#### The problem:
The data below holds the lines to copy: everything from the line containing "- We recommend using the Vampire_ solver." to the line containing "--vampire -f ./examples/simple_example.txt", both ends included, set down exactly.
------------
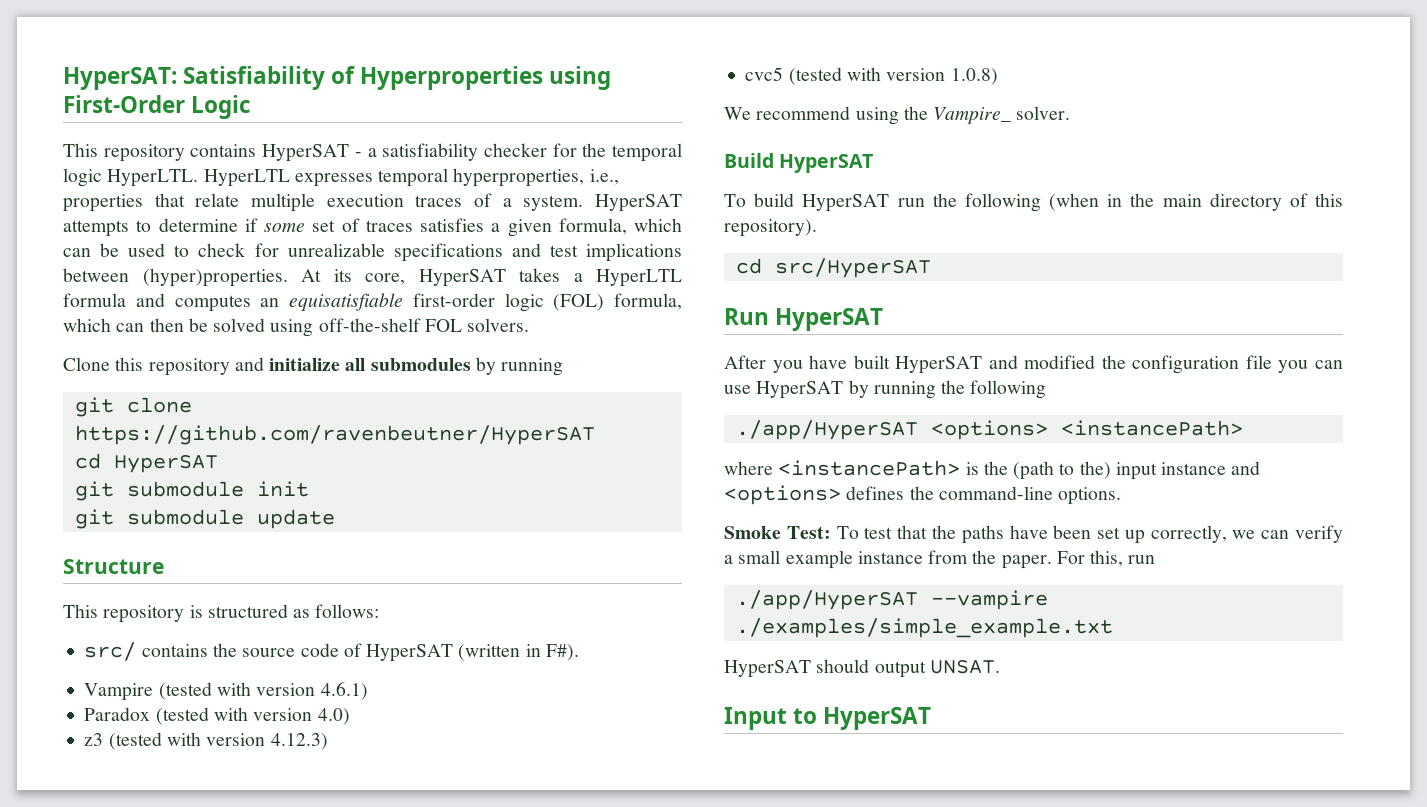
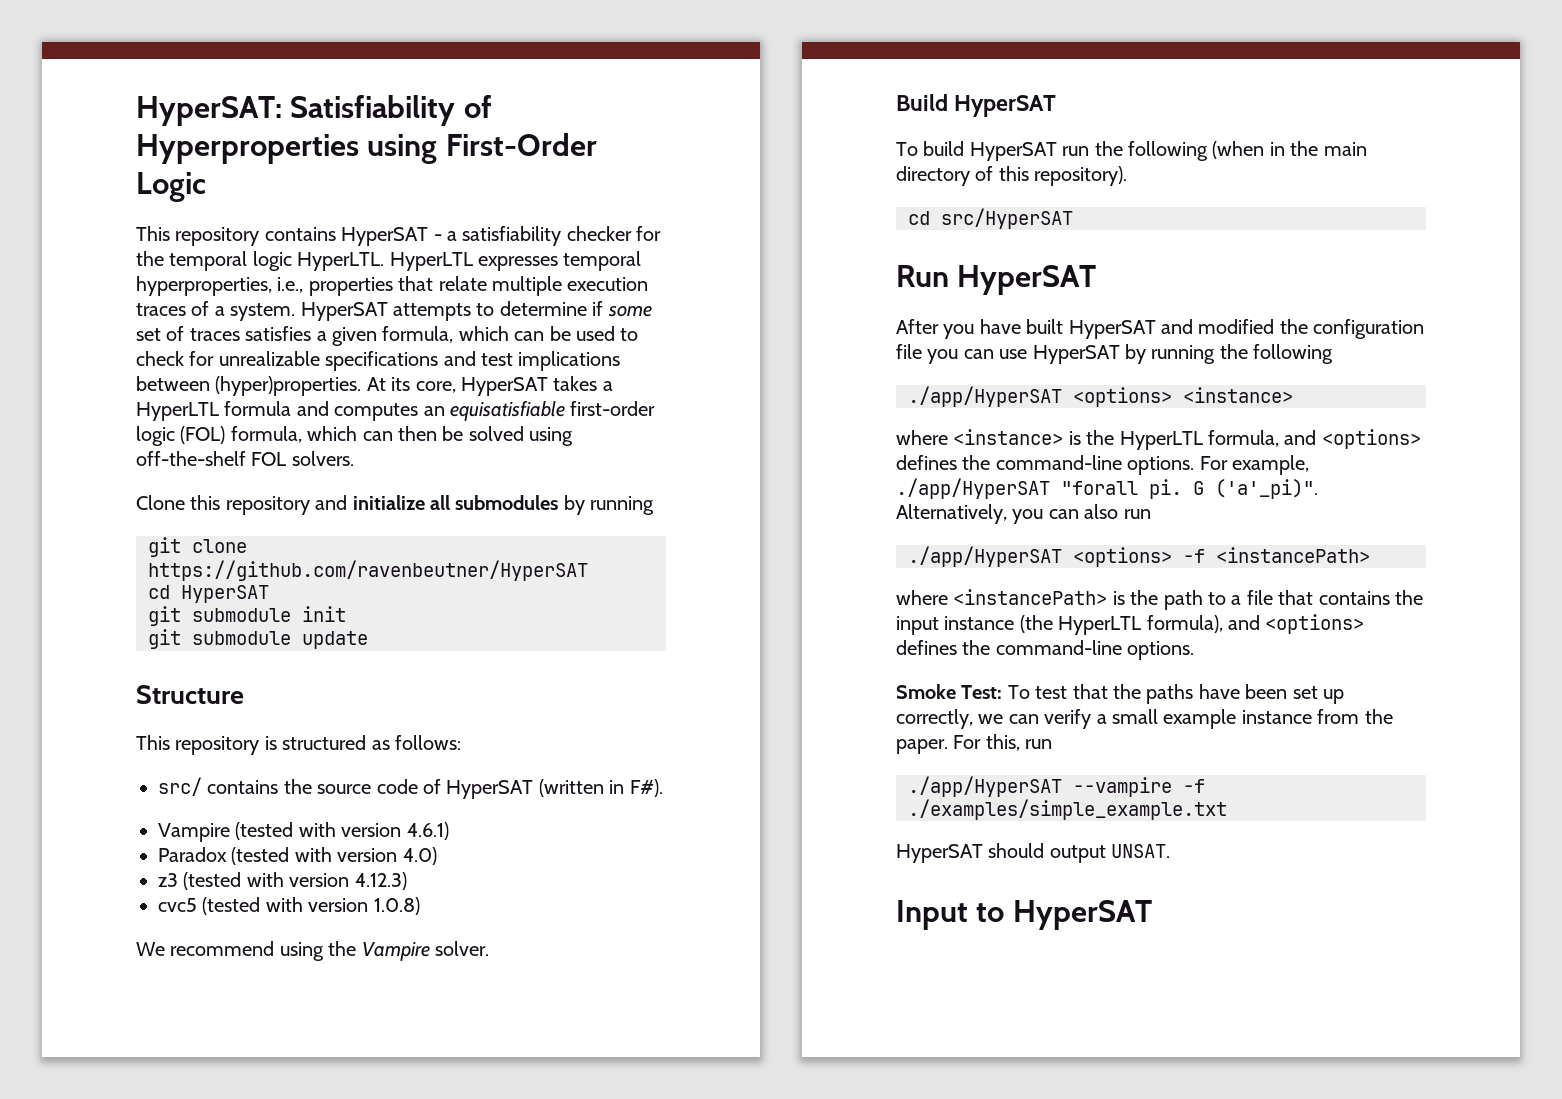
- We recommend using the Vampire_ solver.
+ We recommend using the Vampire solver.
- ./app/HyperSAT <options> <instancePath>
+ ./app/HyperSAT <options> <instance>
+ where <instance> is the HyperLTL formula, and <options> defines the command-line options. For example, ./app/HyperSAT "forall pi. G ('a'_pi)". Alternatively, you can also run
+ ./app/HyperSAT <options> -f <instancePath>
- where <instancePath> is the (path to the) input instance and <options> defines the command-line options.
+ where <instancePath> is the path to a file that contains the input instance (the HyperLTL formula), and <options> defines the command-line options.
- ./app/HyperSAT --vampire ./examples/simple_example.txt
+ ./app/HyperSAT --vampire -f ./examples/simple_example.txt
------------
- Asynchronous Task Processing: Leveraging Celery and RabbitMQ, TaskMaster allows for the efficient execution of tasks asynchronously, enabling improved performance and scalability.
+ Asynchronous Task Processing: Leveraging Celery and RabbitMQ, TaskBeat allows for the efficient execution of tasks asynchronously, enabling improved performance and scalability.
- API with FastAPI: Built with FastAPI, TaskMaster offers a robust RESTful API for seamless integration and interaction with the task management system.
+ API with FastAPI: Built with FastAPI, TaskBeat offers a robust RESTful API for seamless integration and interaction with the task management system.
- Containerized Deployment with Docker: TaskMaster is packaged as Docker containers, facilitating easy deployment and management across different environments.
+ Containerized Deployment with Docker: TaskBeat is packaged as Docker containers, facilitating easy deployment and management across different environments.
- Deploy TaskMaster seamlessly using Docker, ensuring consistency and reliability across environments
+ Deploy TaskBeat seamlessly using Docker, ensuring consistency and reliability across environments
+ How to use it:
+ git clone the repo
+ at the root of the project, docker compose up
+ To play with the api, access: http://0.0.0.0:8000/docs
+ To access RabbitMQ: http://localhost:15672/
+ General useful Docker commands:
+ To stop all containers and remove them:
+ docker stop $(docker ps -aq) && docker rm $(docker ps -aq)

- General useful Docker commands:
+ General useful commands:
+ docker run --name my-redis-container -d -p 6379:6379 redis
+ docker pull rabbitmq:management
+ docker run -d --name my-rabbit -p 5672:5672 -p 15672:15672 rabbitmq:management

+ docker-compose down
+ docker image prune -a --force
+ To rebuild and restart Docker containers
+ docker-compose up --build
------------
#### Answer to this problem:
- We recommend using the Vampire_ solver.
+ We recommend using the Vampire solver.
- ./app/HyperSAT <options> <instancePath>
+ ./app/HyperSAT <options> <instance>
+ where <instance> is the HyperLTL formula, and <options> defines the command-line options. For example, ./app/HyperSAT "forall pi. G ('a'_pi)". Alternatively, you can also run
+ ./app/HyperSAT <options> -f <instancePath>
- where <instancePath> is the (path to the) input instance and <options> defines the command-line options.
+ where <instancePath> is the path to a file that contains the input instance (the HyperLTL formula), and <options> defines the command-line options.
- ./app/HyperSAT --vampire ./examples/simple_example.txt
+ ./app/HyperSAT --vampire -f ./examples/simple_example.txt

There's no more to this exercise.